TASK BRIEF: Although the records contain pictures, only their text should be reproduced, exactly as written.

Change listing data
^^^^^^^^

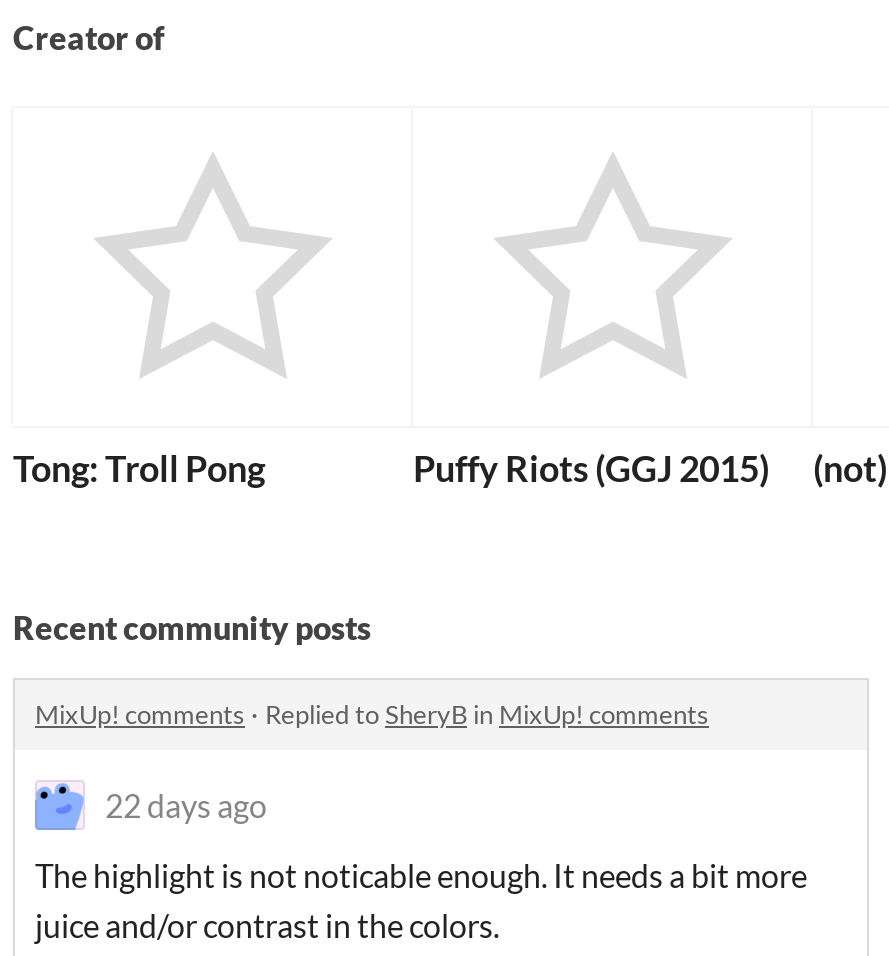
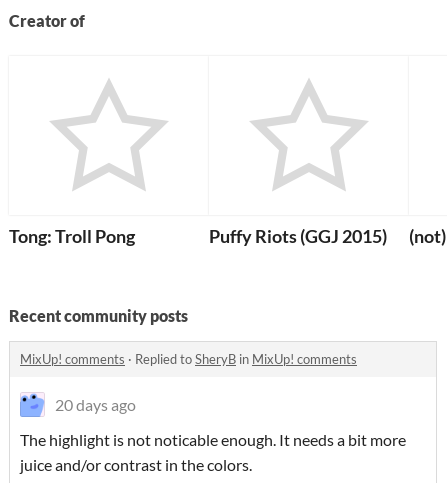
- 22 days ago
+ 20 days ago
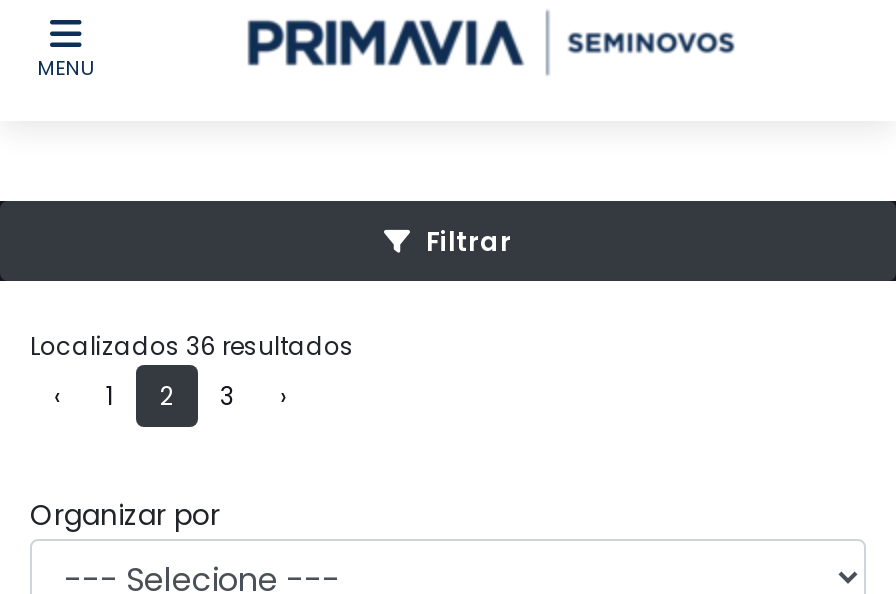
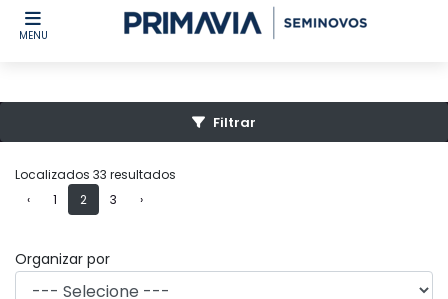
- Localizados 36 resultados
+ Localizados 33 resultados
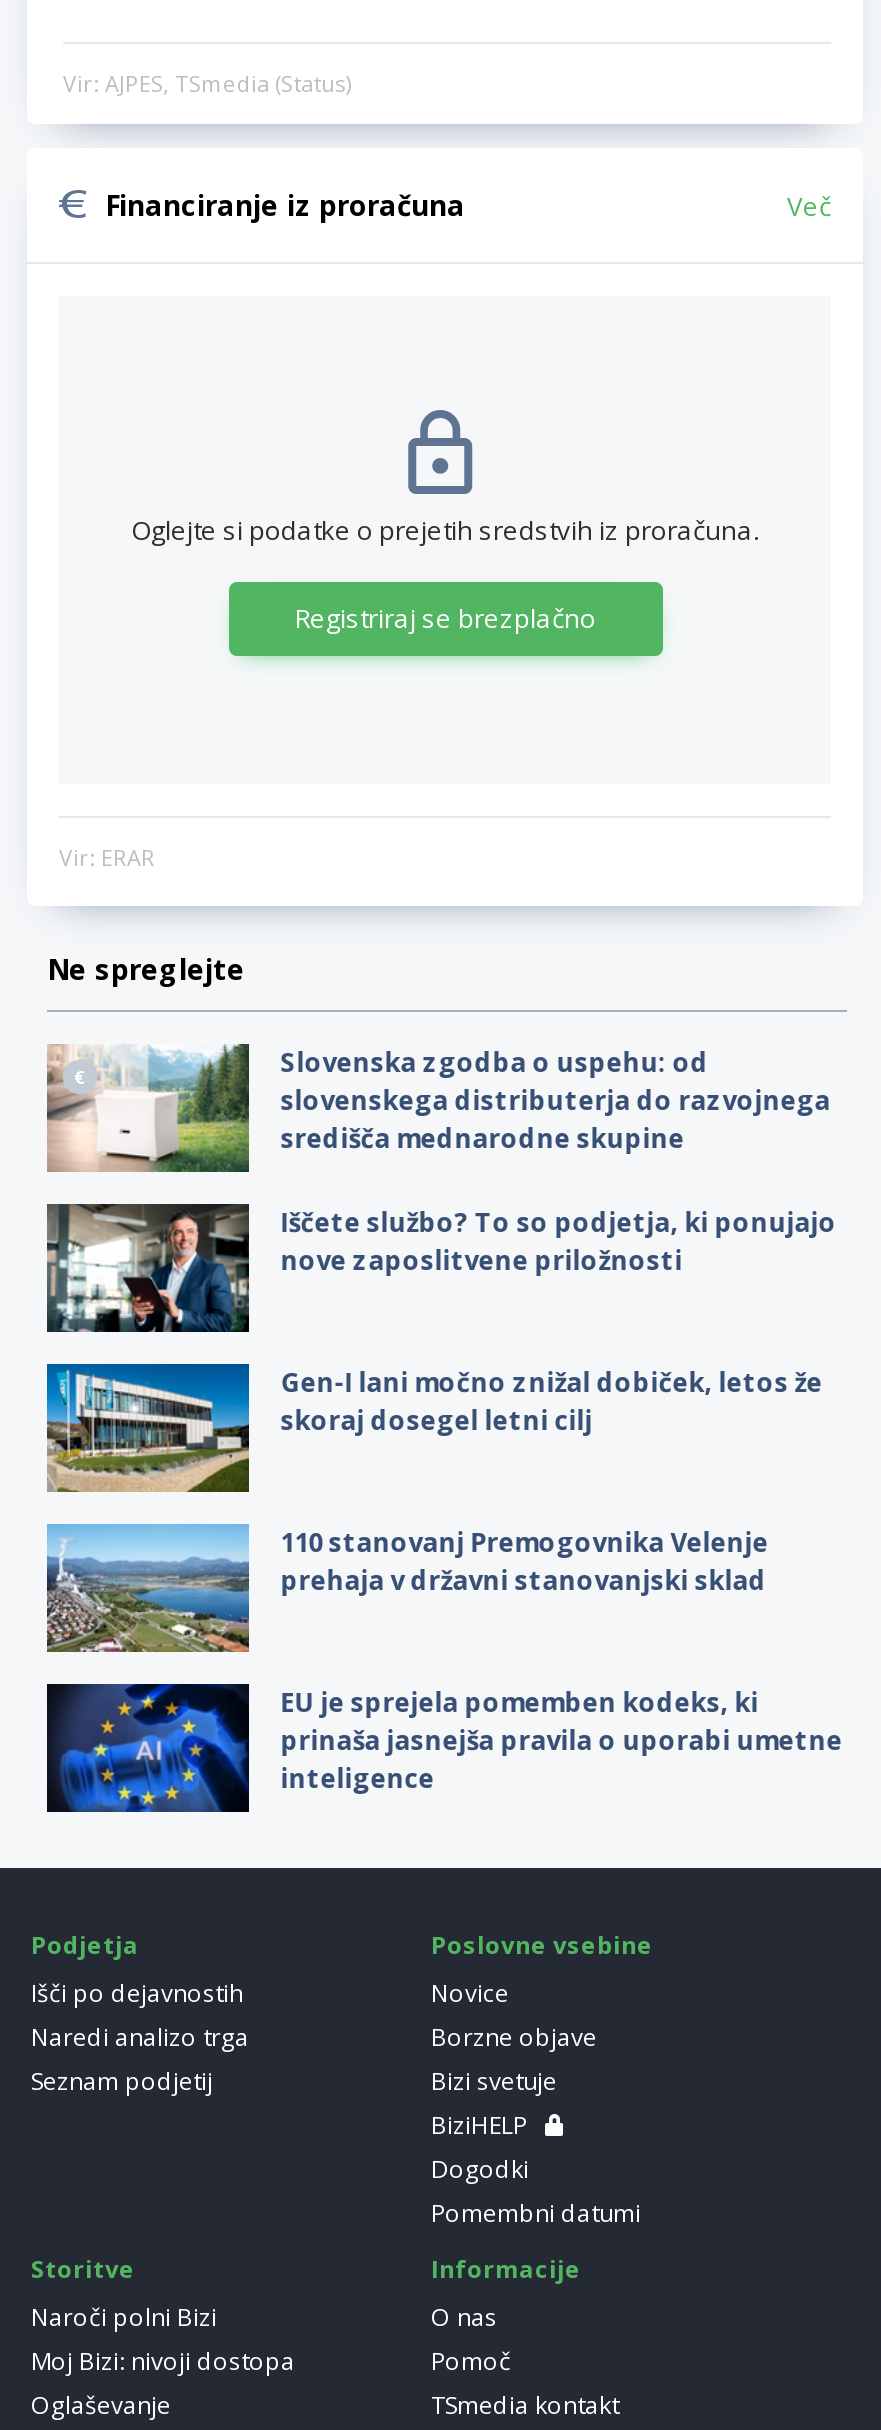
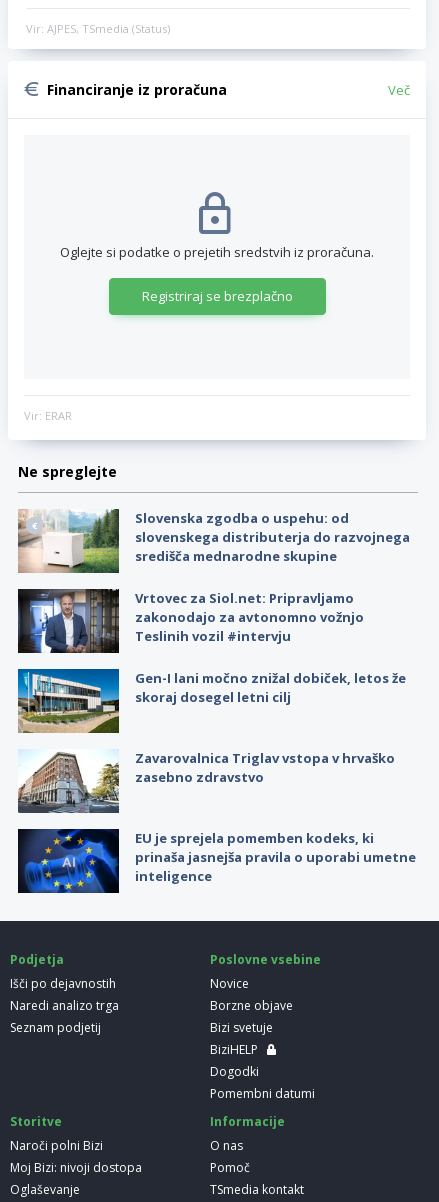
- [image]
- Iščete službo? To so podjetja, ki ponujajo
- nove zaposlitvene priložnosti
+ [image]
+ Vrtovec za Siol.net: Pripravljamo
+ zakonodajo za avtonomno vožnjo
+ Teslinih vozil #intervju

- [image]
- 110 stanovanj Premogovnika Velenje
- prehaja v državni stanovanjski sklad
+ [image]
+ Zavarovalnica Triglav vstopa v hrvaško
+ zasebno zdravstvo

^^^^^^^^

ANSWER:
- 22 days ago
+ 20 days ago
- Localizados 36 resultados
+ Localizados 33 resultados
- [image]
- Iščete službo? To so podjetja, ki ponujajo
- nove zaposlitvene priložnosti
+ [image]
+ Vrtovec za Siol.net: Pripravljamo
+ zakonodajo za avtonomno vožnjo
+ Teslinih vozil #intervju

- [image]
- 110 stanovanj Premogovnika Velenje
- prehaja v državni stanovanjski sklad
+ [image]
+ Zavarovalnica Triglav vstopa v hrvaško
+ zasebno zdravstvo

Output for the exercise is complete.